Les résultats du premier test hédonique qui correspond à l’épreuve d’acceptabilité sont indiqués dans le Tableau 5. Les scores (notes) ont varié de 4 à 4,83. L’analyse de Friedman (P < 0,05) a montré qu’il y a une différence statistiquement significative entre les moyennes des scores des échantillons. Ces scores se situent entre 4 et 5 : elles correspondent aux goûts agréable et très agréable. Il ressort des résultats du deuxième test hédonique qui est le test de classement (Tableau 6) que les moyennes de classement ont varié de 1,41 à 5,48 où le premier a obtenu la moyenne la plus faible et le dernier la moyenne la plus élevée. Les résultats du test de classement ont ainsi montré que les formulations 5, témoin, 2, 3, 4 et 1 ont été classées (selon la préférence du panel), respectivement, premier, deuxième, troisième, quatrième, cinquième et sixième par le panel. L’analyse de Friedman (P < 0,05) a montré qu’il y a une différence statistiquement significative entre les moyennes des classements des échantillons de saucisses.
Tableau 5 : Résultats du test d’acceptabilité
Les valeurs ayant des lettres différentes en exposant sont significativement différentes (P < 0,005)
Légende : F=Formule, T= Témoin.
Tableau 6 : Résultat du test de classement
Les valeurs ayant des lettres différentes en exposant sont significativement différentes (P < 0,005)

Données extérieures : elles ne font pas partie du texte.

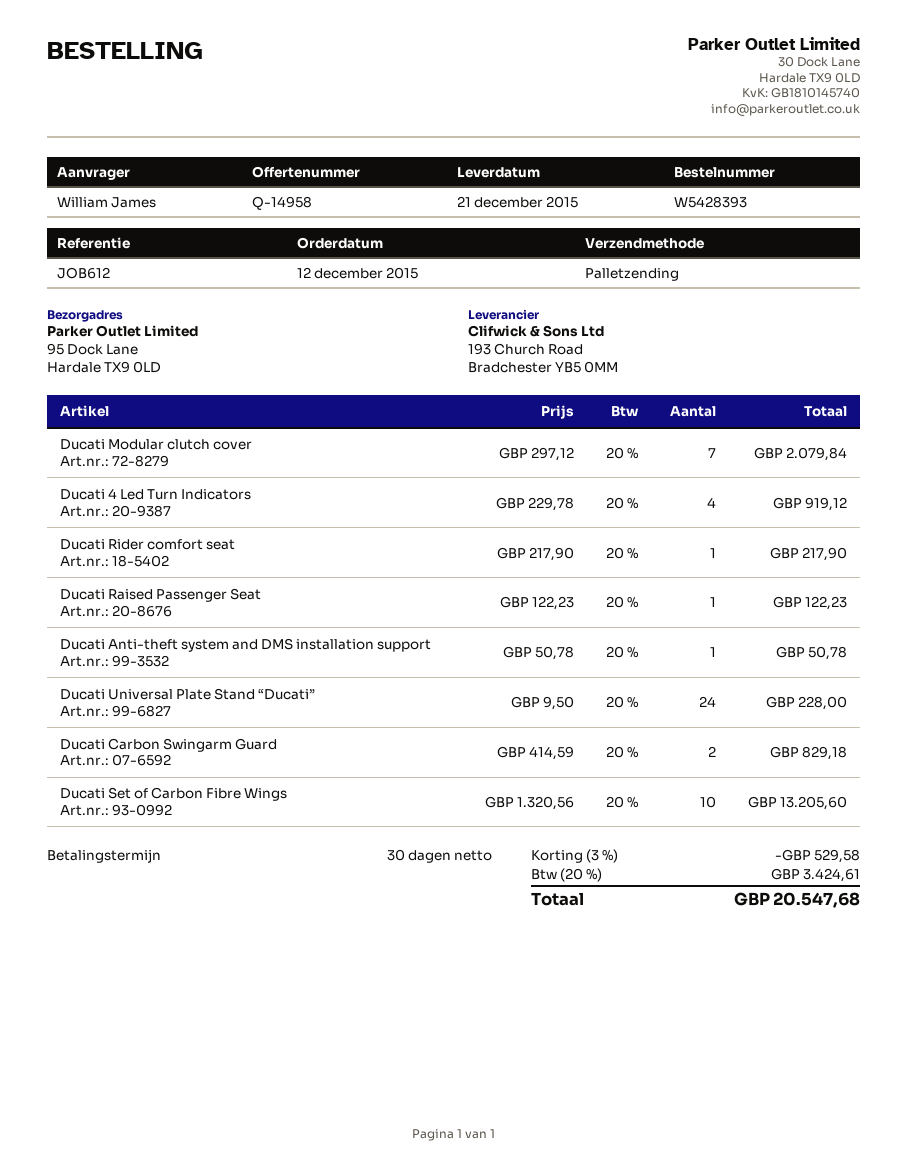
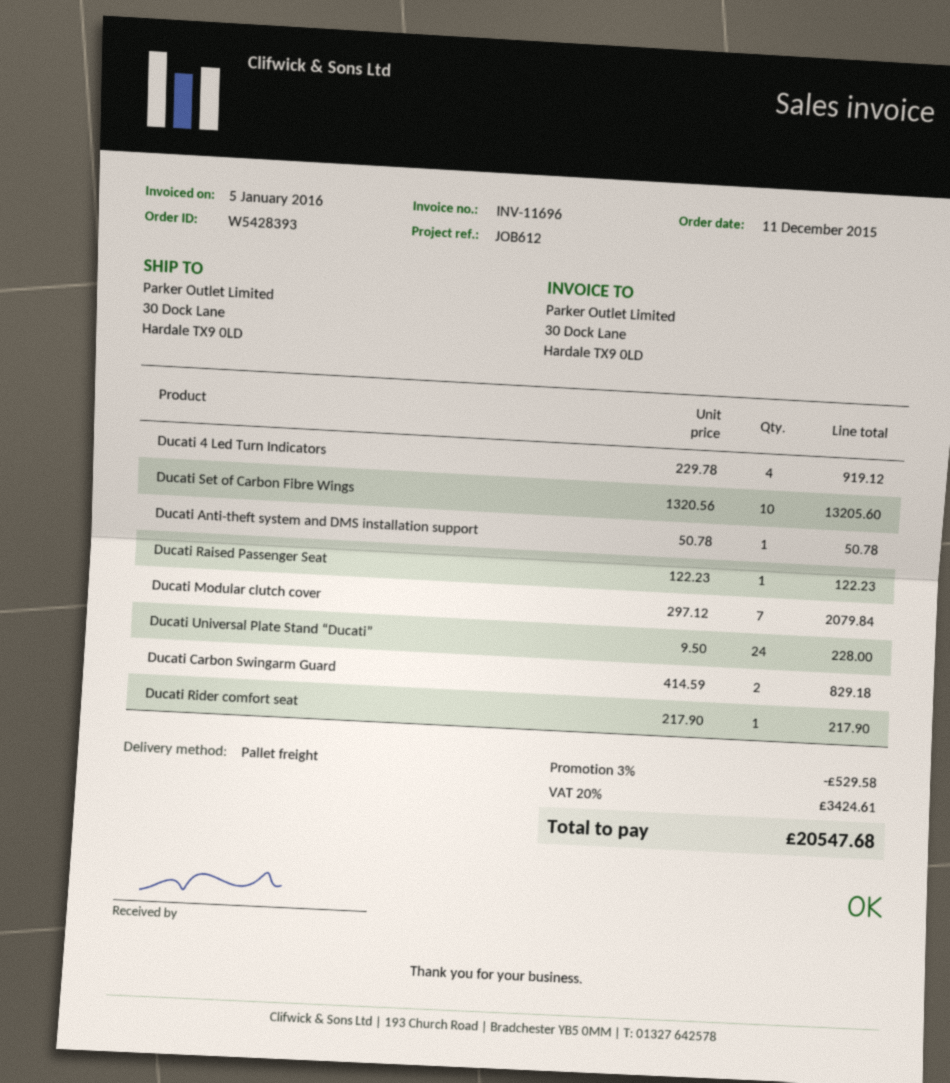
order date: 2015-12-12 -> 2015-12-11
ship to: 95 Dock Lane, Hardale TX9 0LD -> 30 Dock Lane, Hardale TX9 0LD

Légende : F=Formule, T= Témoin.
IV. DISCUSSION GENERALE
D’une manière générale, nous pouvons dire que les prétests nous ont permis de proposer un diagramme de production standardisé de saucisses qui ont été produites en incorporant les épices et ingrédients utilisés dans la production du Kilishi. La technologie proposée dans cette étude présente l’avantage d’utiliser les épices et ingrédients locaux comparativement aux merguez, saucisses de Toulouse aux saucisses cuites de Strasbourg et de Francfort produites dans les charcuteries au Burkina Faso qui contiennent les épices, ingrédients importés (INERA/DTA, 2014 ; Ndih et al., 2018). De plus, cette technologie proposée ne contient pas de glutamate monosodique contrairement aux Kilishi vendus sur les marchés ouest africains et centre africains (Igene et al. 1990 ; Ndih et al.,2018) mais plutôt le fond blanc de bœuf qui a été utilisé comme exhausteur de goût d’origine naturelle. Le fond blanc de bœuf utilisé a été produit à partir des viandes osseuses de l’arrière de bœuf inutilisable dans la production du Kilishi, ces parties ont été valorisées en fond de sauce dans les travaux de Doamba (2021). En effet la consommation à forte dose du glutamate monosodique peut occasionner des migraines, des céphalées, des bouffées de chaleur, des paresthésies et les fourmillements. Des effets plus grave ont été décrits avec un lien potentiel entre glutamate et la destruction neuronale, l’autisme, la prise de poids voire l’obésité ou le diabète de type II, la fibromyalgie ou encore la dégénérescence rétinienne (Deppenweiler, 2014).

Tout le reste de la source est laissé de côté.